Transmission electron microscopy of Shigella flexneri strain 2457T grown in laboratory media (left) or grown in laboratory media supplemented with glucose and bile salts (center and right). Three types of adherence factors expressed by the bacteria can be visualized.
In earlier research, Faherty and colleagues determined that exposure to bile salts resulted in the formation of biofilms, a protective coating of bacterial communities. Faherty hypothesizes that this coating enables the pathogen to survive the harsh conditions of the small intestine to successfully enter the colon. Since biofilm formation requires adherence factors, and since bacterial cells dispersed from the biofilm adhere better to epithelial cells, the next step by the group was to investigate adherence factor expression under these conditions. This next step was indeed controversial given the hypotheses that Shigella does not produce adherence structures; yet, the comprehensive analyses provided strong evidence to the contrary.
Co-author Rachael Chanin notes that the group’s most recent study confirms their earlier analyses that the “in vivo-like” conditions facilitated biofilm formation and adherence to epithelial cells through fimbriae attachment. “One of the main challenges in studying Shigella is the lack of animal models that faithfully recapitulate human disease,” says Chanin. “Although there have been elegant and thorough studies of what happens when the pathogen enters colonic epithelial cells, we did not understand what happens during transit through the digestive system or how the bacterium approaches or interacts with host cells prior to entry. Our work begins to address these questions and underlines the importance of in vivo-like culture methods. It also shows that these methods may influence our experimental results—whether intentionally or unintentionally.”

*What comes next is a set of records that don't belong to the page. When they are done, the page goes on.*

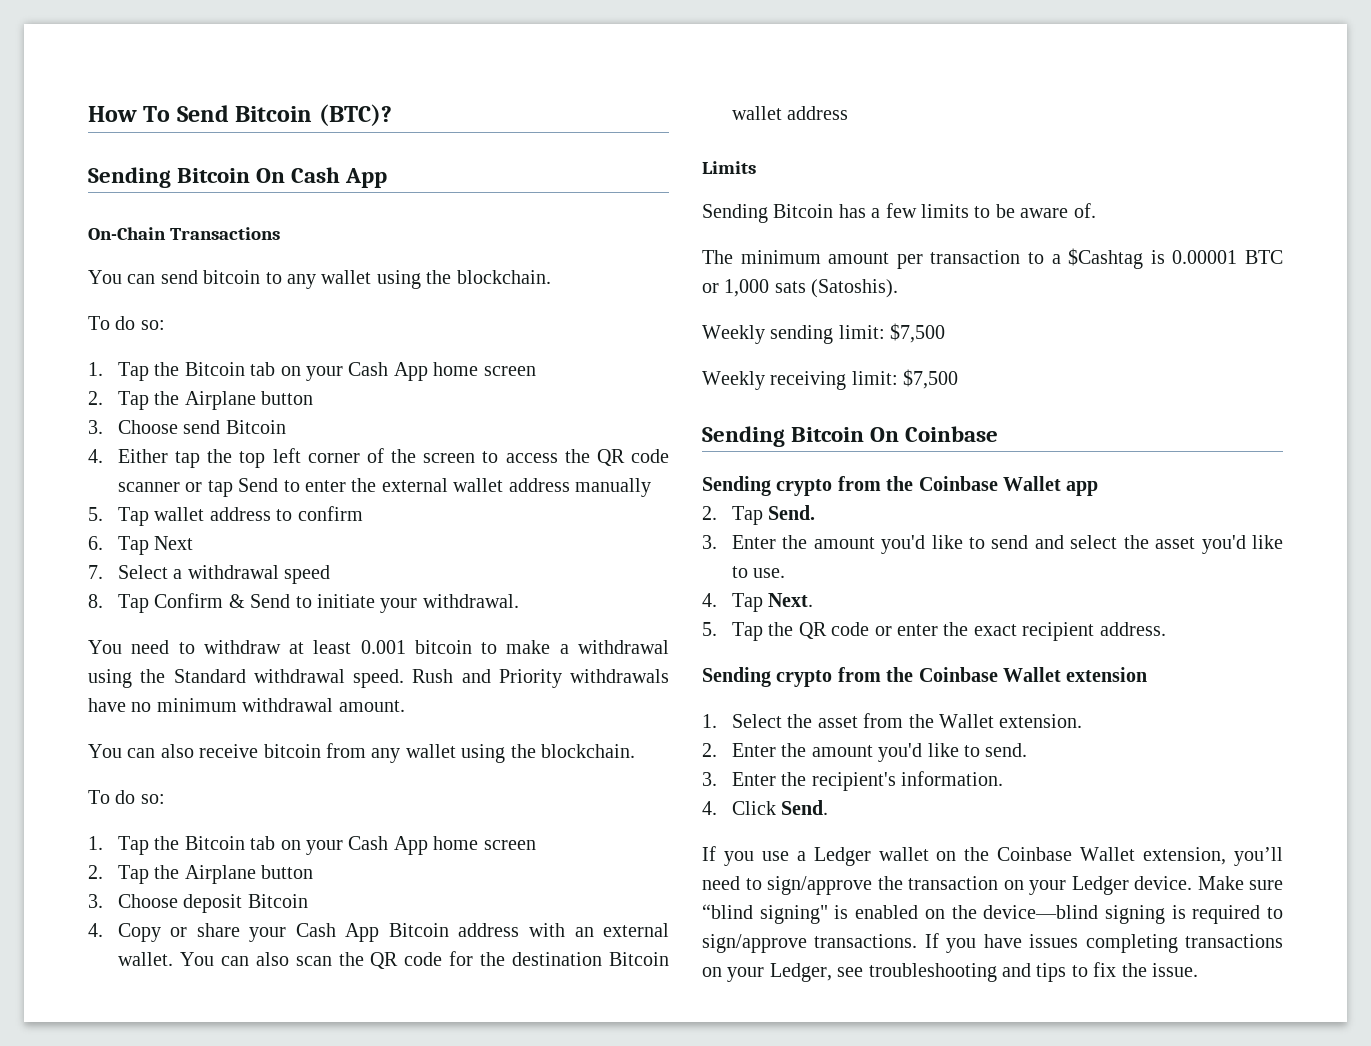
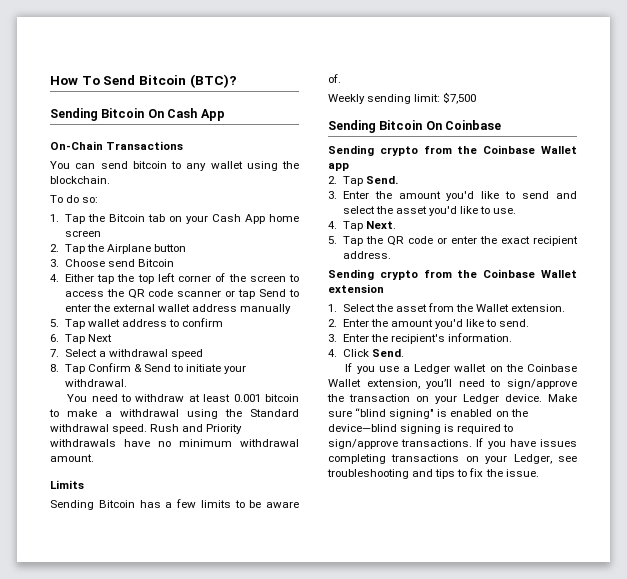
- You can also receive bitcoin from any wallet using the blockchain.
- To do so:
- 1. Tap the Bitcoin tab on your Cash App home screen
- 2. Tap the Airplane button
- 3. Choose deposit Bitcoin
- 4. Copy or share your Cash App Bitcoin address with an external wallet. You can also scan the QR code for the destination Bitcoin wallet address
- The minimum amount per transaction to a $Cashtag is 0.00001 BTC or 1,000 sats (Satoshis).
- Weekly receiving limit: $7,500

Scanning electron microscopy of Shigella flexneri strain 2457T adhering to the apical surface of a colonic epithelial cell from the organoid model. Pseudo-coloring was performed to visualize the bacterial components: teal (bacterial cells), green (thicker adherence factors), yellow (thinner adherence factors) and blue (electron-dense aggregates).

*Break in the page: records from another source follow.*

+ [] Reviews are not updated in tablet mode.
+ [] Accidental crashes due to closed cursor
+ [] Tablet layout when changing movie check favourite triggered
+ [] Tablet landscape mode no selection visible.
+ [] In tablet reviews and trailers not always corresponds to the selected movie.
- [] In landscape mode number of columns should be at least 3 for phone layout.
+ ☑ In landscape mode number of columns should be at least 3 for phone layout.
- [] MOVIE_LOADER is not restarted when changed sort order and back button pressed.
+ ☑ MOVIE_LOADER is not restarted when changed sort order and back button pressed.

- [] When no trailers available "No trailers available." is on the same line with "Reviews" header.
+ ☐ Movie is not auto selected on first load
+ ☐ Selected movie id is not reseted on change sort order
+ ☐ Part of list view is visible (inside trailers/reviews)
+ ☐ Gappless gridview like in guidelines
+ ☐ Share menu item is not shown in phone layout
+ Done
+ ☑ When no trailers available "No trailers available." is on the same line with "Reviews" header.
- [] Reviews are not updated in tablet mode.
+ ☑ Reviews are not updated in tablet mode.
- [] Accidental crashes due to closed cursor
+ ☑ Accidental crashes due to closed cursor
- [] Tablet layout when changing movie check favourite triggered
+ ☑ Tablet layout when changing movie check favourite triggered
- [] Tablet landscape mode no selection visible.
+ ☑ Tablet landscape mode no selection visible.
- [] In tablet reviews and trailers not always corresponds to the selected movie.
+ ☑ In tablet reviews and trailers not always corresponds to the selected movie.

After the promising results from their bile salts and glucose laboratory model, the researchers added another component to their adherence analysis—a human intestinal organoid. The “mini-gut,” created from stem cells isolated from intestinal tissue, represents a model of the human intestinal epithelium. Working with a mini-gut of the ascending colon, the researchers discovered the Shigella adherence structures making initial contact with epithelial cells. “We think these adherence factors used in the intestinal organoid model replicate the contact made with the epithelial cells in the colon in the initial stages of shigellosis,” says Faherty. The researchers plan to deepen future investigations through in-depth analyses of adherence factor production and secretion and the study of components found in different Shigella strains. “As a field, we are starting to understand how the signals in the gut change during inflammation, and in the future, we can leverage this knowledge to better understand pathogenesis and better model disease,” says Chanin.